TASK DATA Start Marker

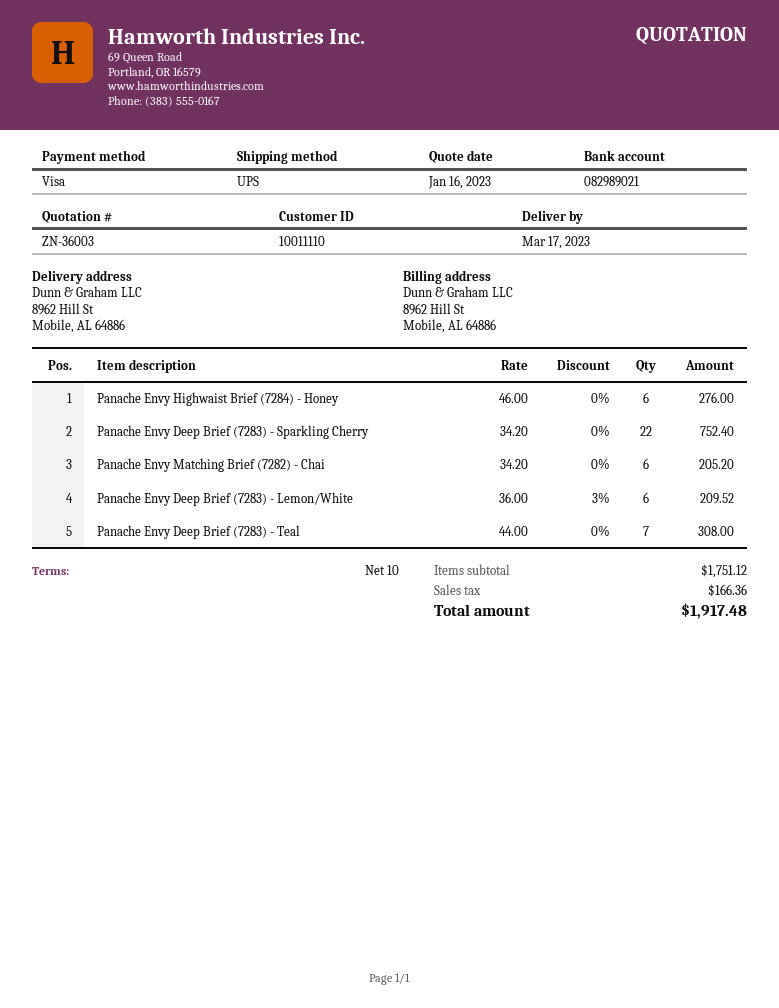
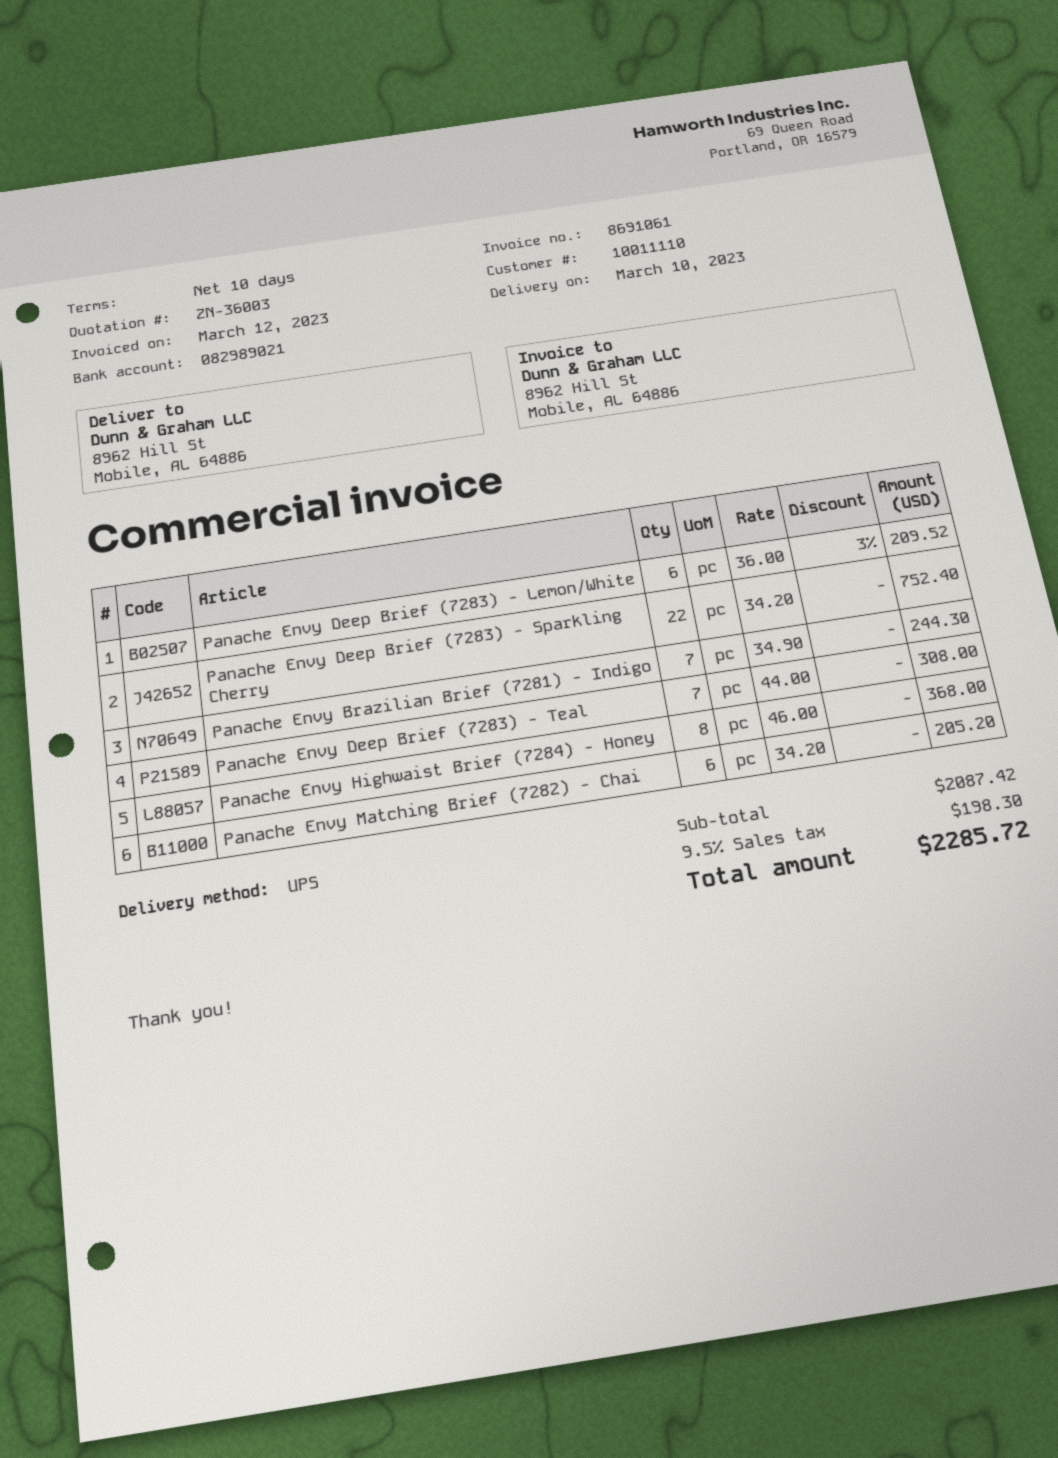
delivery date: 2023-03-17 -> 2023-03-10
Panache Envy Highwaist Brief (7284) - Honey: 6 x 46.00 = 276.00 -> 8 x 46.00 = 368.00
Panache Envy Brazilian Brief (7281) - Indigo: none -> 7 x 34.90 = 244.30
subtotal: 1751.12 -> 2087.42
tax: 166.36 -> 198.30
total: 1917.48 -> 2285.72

TASK DATA End Marker
TASK DATA Start Marker

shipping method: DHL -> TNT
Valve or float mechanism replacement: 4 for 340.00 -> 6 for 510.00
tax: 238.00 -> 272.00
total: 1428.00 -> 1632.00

TASK DATA End Marker

TASK TO COMPLETE:
Copy out, word for word, the part of the entries above that begins at the line with "shipping method: DHL -> TNT" and ends at the line with "total: 1428.00 -> 1632.00", including both.

ANSWER SPACE:
shipping method: DHL -> TNT
Valve or float mechanism replacement: 4 for 340.00 -> 6 for 510.00
tax: 238.00 -> 272.00
total: 1428.00 -> 1632.00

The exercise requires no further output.